Is Helicobacter pylori infection a necessary condition for noncardia gastric cancer?

Although the association between Helicobacter pylori infection and gastric cancer is well established, this association might have been underestimated in epidemiologic studies because of possible clearance of the infection in the course of disease development. The authors addressed this hypothesis in a case-control study from Saarland, Germany (68 cases first diagnosed between 1996 and 1998 and 360 controls), with serologic assessment of H. pylori infection in which various exclusion criteria were used to minimize potential bias from this source.

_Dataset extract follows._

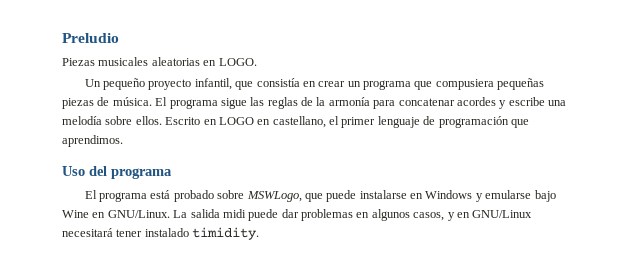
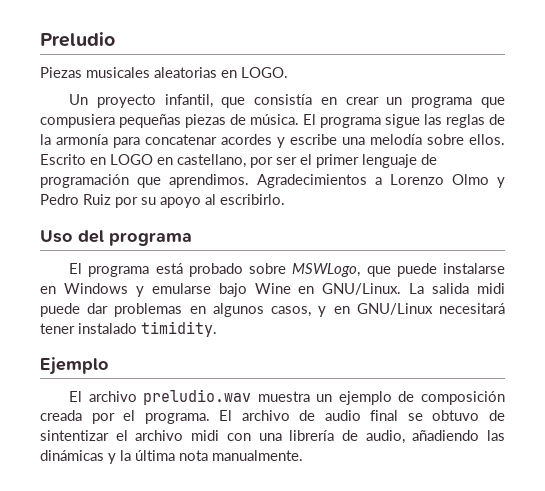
[103,78,146,90] pequeño -> (89, 99) none
(326, 122) none -> [250,157,297,168] por ser
(123, 141) none -> [257,174,505,188] [40,194,285,208] Agradecimientos a Lorenzo Olmo y Pedro Ruiz por su apoyo al escribirlo.
(260, 233) none -> [40,357,109,375] [69,389,505,405] [40,410,506,424] [40,430,505,444] [40,450,303,464] // Ejemplo // El archivo preludio.wav muestra un ejemplo de composición creada por el programa. El archivo de audio final se obtuvo de sintentizar el archivo midi con una librería de audio, añadiendo las dinámicas y la última nota manualmente.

Joint application of three such exclusion criteria (blood sample taken more than 90 days after gastrectomy, advanced (T4) gastric cancer, and CagA positivity in Western blot analysis despite a negative result in anti-H. pylori immunoglobulin G enzyme-linked immunosorbent assay) increased the odds ratio of noncardia gastric cancer from 3.7 (95% confidence interval (CI): 1.7, 7.9) to 18.3 (95% CI: 2.4, 136.7) for any H. pylori infection and from 5.7 (95% CI: 2.6, 12.8) to 28.4 (95% CI: 3.7, 217.1) for CagA-positive H. pylori infections. Furthermore, there was no single H. pylori-negative patient out of 32 patients with noncardia gastric cancer left after additional exclusion of subjects with borderline levels in immunoglobulin G enzyme-linked immunosorbent assay. The H. pylori-gastric cancer relation may be much stronger than previously thought, and H. pylori infection may even be a (close to) necessary condition for development of noncardia gastric cancer.